Mehr Gehalt bei sinkenden Verkaufszahlen

Volkswagen begründet die bessere Honorierung seiner Chefetage mit gestiegenen Gewinnen in den letzten Jahren. Allerdings scheinen diese nicht hauptsächlich aus dem operativen Geschäft, sondern aus Sondereffekten zu stammen. Dafür spricht, dass der Konzern im gleichen Zeitraum sinkende Verkaufszahlen verzeichnen musste. Ob ein derartiges Szenario Anlass für eine kräftige Anhebung der Topgehälter sein kann, sei dahingestellt.

Mit einigen kosmetischen Maßnahmen möchte VW seinen Aktionären die geplante Anhebung der Vorstandsgehälter schmackhaft machen. So sollen verschiedene Zielwerte deutlich angehoben werden, beispielsweise für den Gewinn pro Aktie. Auch soll es für die VW-Topetage keine außerordentlichen Sonderboni mehr geben. Doch die wurden schon seit Jahren nicht mehr gezahlt – der Dämpfungseffekt hält sich also in Grenzen.

Für Vorstandschef Oliver Blume, der seine Position im September 2022 von Vorgänger Herbert Diess übernahm, sieht die Gehaltssituation allerdings jetzt schon mehr als erfreulich aus. Der Vergütungsbericht weist für ihn für die ersten sieben Monate fast 7,4 Millionen Euro aus.

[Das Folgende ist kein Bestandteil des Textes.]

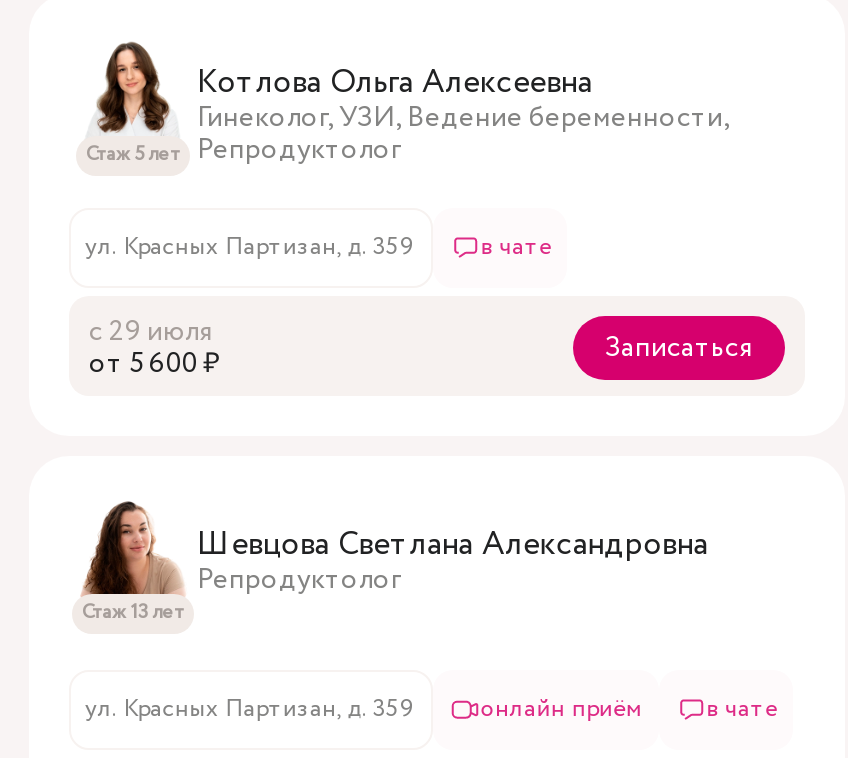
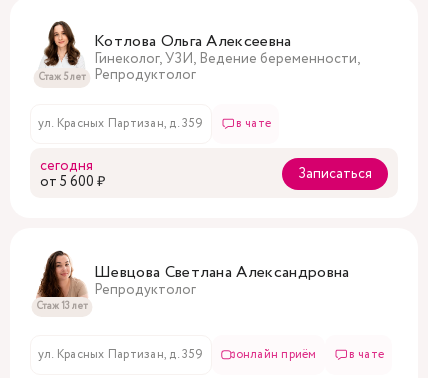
- с 29 июля
+ сегодня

Auch das Ausscheiden aus dem Autokonzern ist eine lukrative Angelegenheit. Herbert Diess erhielt für die letzten acht Monate im Amt 7,9 Millionen Euro, gefolgt von einer Abfindung in Höhe von 3,9 Millionen Euro nach dem Ausscheiden aus dem Vorstand. Ob der Manager auf seinem neuen Aufsichtsratsposten bei Infineon Jahresgehälter in gleicher Höhe erzielen kann, bleibt abzuwarten.